## WHAT THIS TASK INVOLVES
Using the data below, return the stretch from the line that contains "html: none ->" through the line that contains "color: #737373 ->", both included, exactly as it stands and nothing beyond it.

## INPUT DATA
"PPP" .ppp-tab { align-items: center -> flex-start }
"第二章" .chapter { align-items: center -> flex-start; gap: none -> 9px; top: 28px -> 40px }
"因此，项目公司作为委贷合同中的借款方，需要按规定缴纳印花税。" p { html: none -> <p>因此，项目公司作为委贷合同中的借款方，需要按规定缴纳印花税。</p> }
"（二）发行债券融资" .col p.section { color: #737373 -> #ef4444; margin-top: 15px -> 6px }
==
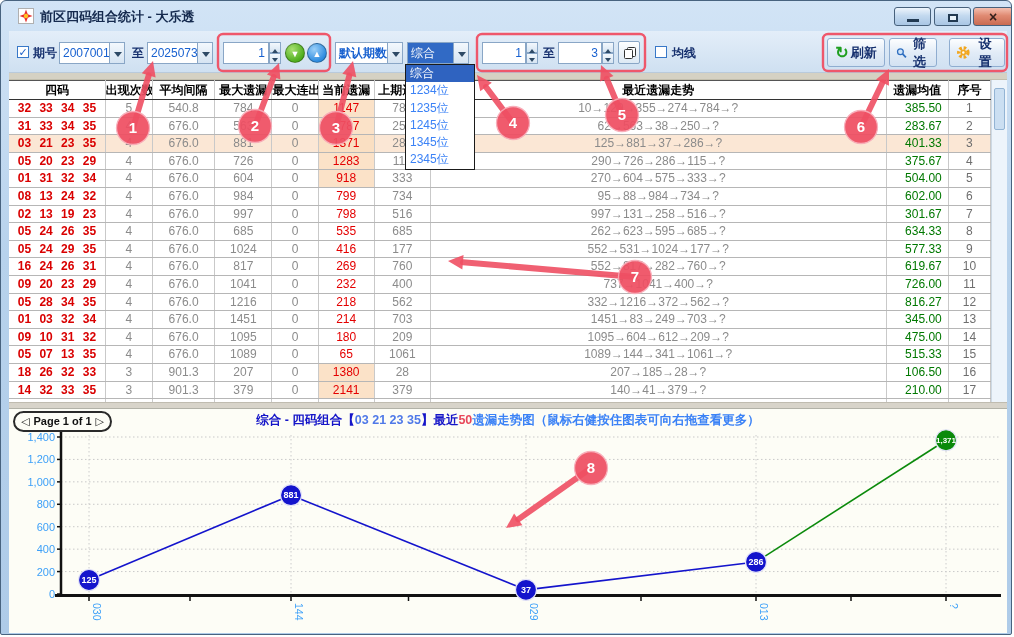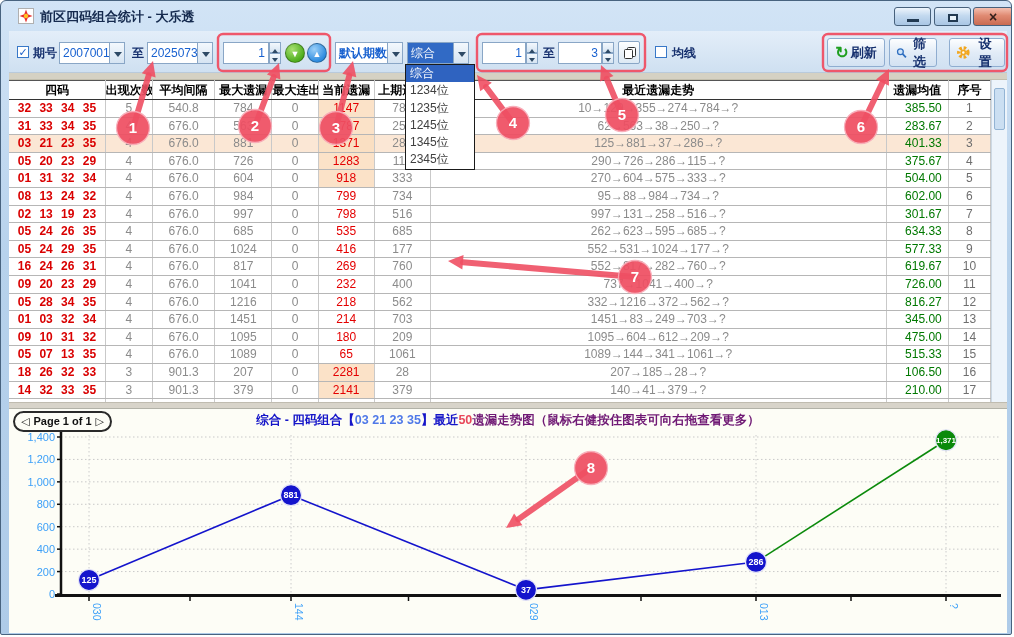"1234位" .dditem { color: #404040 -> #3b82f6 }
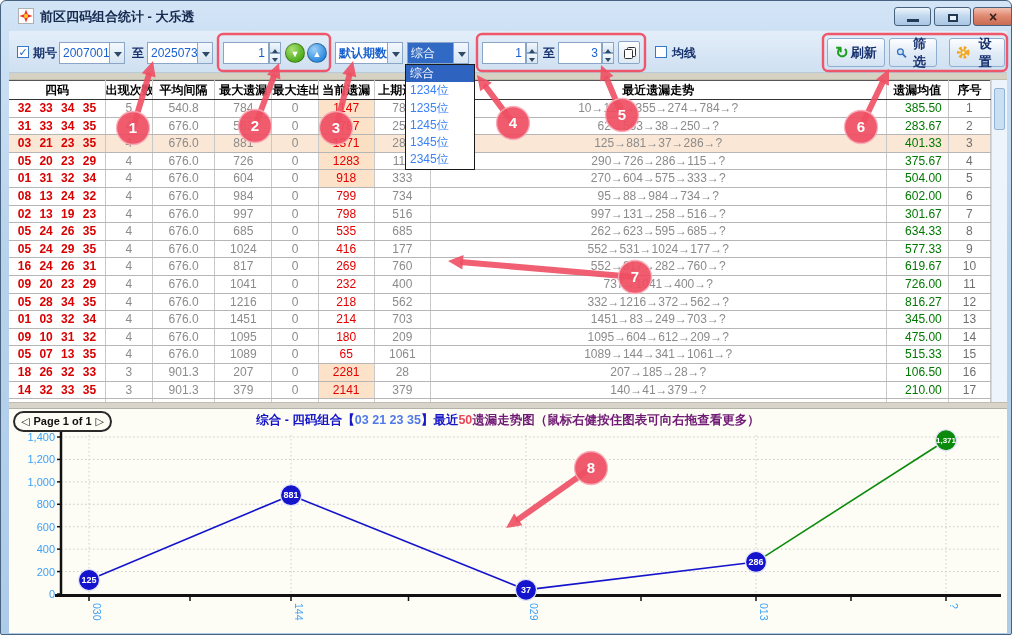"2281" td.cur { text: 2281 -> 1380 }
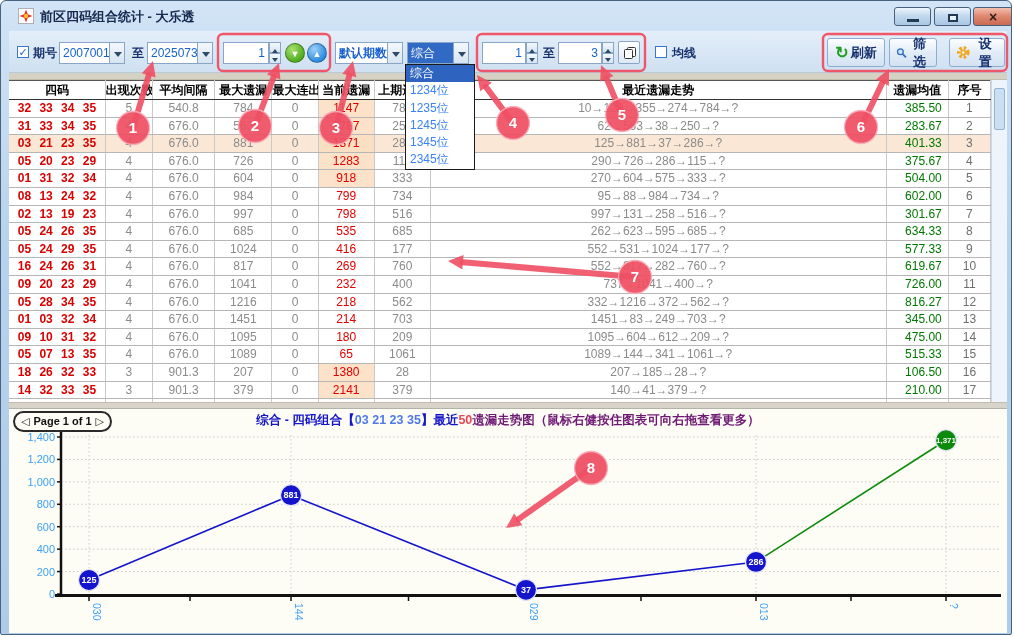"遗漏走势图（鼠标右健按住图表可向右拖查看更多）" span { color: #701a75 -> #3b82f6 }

## WRITTEN ANSWER
"因此，项目公司作为委贷合同中的借款方，需要按规定缴纳印花税。" p { html: none -> <p>因此，项目公司作为委贷合同中的借款方，需要按规定缴纳印花税。</p> }
"（二）发行债券融资" .col p.section { color: #737373 -> #ef4444; margin-top: 15px -> 6px }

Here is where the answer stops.